The development of neural network-based machine translation systems has been inspired by the encoder–decoder (ED) picture captioning model. This model utilizes a DL-based framework in which the decoder generates captions using the features extracted by the encoder from the input image [14]. Encoder–decoder (ED)-based image captioning models employ a DL-based framework. The decoder builds the corresponding caption using the features that the encoder used to extract the necessary features from the input image. Long Short-Term Memory (LSTM) and Recurrent Neural Networks were used by the researchers to encode textual data, while a deep CNN was used to encode visual data. Instead of only feeding picture data into the system during the initial stage, some authors included both image features and context word features into a sequential model at every time step, similar to how neural machine translation works [15]. The authors of [16,17] employed deep CNN-based picture encoding. The extracted visual features are then decoded to create a sentence description using Long Short-Term Memory (LSTM) and RNN. To enhance the pre-training procedure, authors in [18] introduced the BLIP (Bootstrapping Language-Image Pre-training) model, which integrates contrastive learning. This model combines encoders and decoders in many modes. It uses cross-modal pre-training and fine-tuning to enhance the efficiency of image captioning. The authors [19] utilize a lightweight Querying Transformer and employ a two-stage approach to narrow down the gap between modalities. The authors follow a two-stage approach in their methodology. Firstly, a frozen image encoder is utilized to pre-train the Querying Transformer for learning vision-language representations in the initial stage. Next, in the second stage, the Querying Transformer is pre-trained for vision-to-language generative learning, utilizing a frozen Large Language Model (LLM). The authors in [20,21] have presented their work based on CNN and LSTM with integration with ML algorithms. The authors in [22] presented their work of generating the captions for the text summarization technique using an ML-based pre-trained algorithm.

3. Bootstrapping Process for Language-Image Pretraining Model

To achieve pre-training of a unified vision-language model that combines comprehension and generation abilities, the Bootstrapping Language–Image Pre-training (BLIP) model introduces a multimodal encoder–decoder architecture. This architecture serves three key functions [19,20]:

Unimodal Encoders: The BLIP model employs separate encoders for processing images and text. The image encoder utilizes a vision transformer, while the text encoder is built upon BERT. To summarize this in a nutshell, a [CLS] token is inserted at the start of the text input.
Image-Grounded Text Encoder: This feature integrates visual information by adding a cross-attention layer between the self-attention layer and the feedforward network for each transformer block within the text encoder. A task-specific [Encode] token is appended to the text, and the output embedding of [Encode] serves as the multimodal representation for the image–text pair.
Image-Grounded Text Decoder: In the decoder part of the BLIP model, the bi-directional self-attention layers in the text encoder are replaced with causal self-attention layers. A special [Decode] token is employed to signify the start of a sequence.

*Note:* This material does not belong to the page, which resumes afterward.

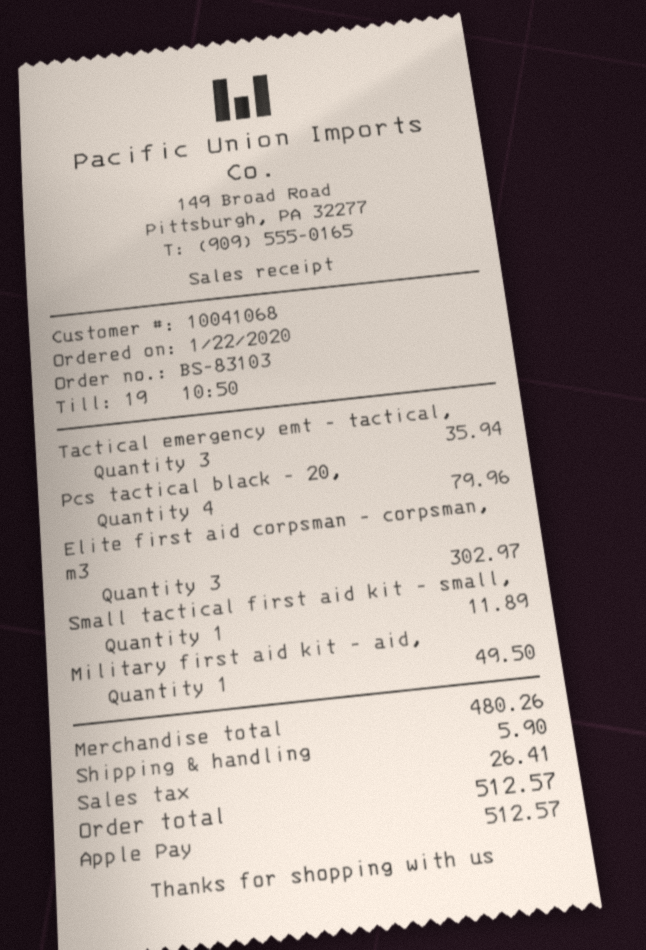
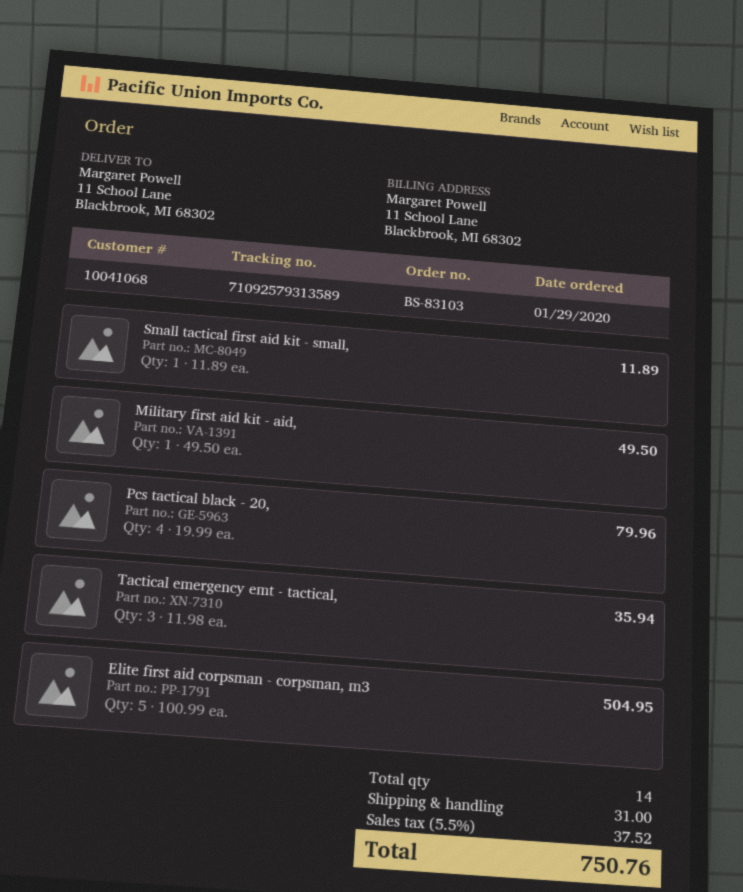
order date: 2020-01-22 -> 2020-01-29
Elite first aid corpsman - corpsman, m3: 3 for 302.97 -> 5 for 504.95
shipping: 5.90 -> 31.00
tax: 26.41 -> 37.52
total: 512.57 -> 750.76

By utilizing these functions, the BLIP model can effectively pre-train by jointly processing visual and textual information. This multimodal approach empowers the model to comprehend and generate image captions by capitalizing on both visual and linguistic cues.

4. Proposed Work

Our suggested method makes use of the BLIP model, a multimodal combination of encoder and decoder created specifically for picture-captioning tasks, which is a deep learning framework. An encoder and a decoder are the two fundamental parts of most image-captioning encoder–decoder configurations. The encoder collects relevant features from the source image, and the decoder then generates a caption that matches those features. The decoder frequently uses RNN to generate the caption word per word, whereas the encoder commonly employs CNN to extract high-level visual information from the input image. The dataset was constructed using actual profile photographs from datingnmore.com [23] and fraudulent profile images from scamdigger.com [24]. The raw data are subjected to data preparation processes in order to prepare the final dataset. The total number of profile images in the dataset is 12,000+ image profiles. The process is given in the following way.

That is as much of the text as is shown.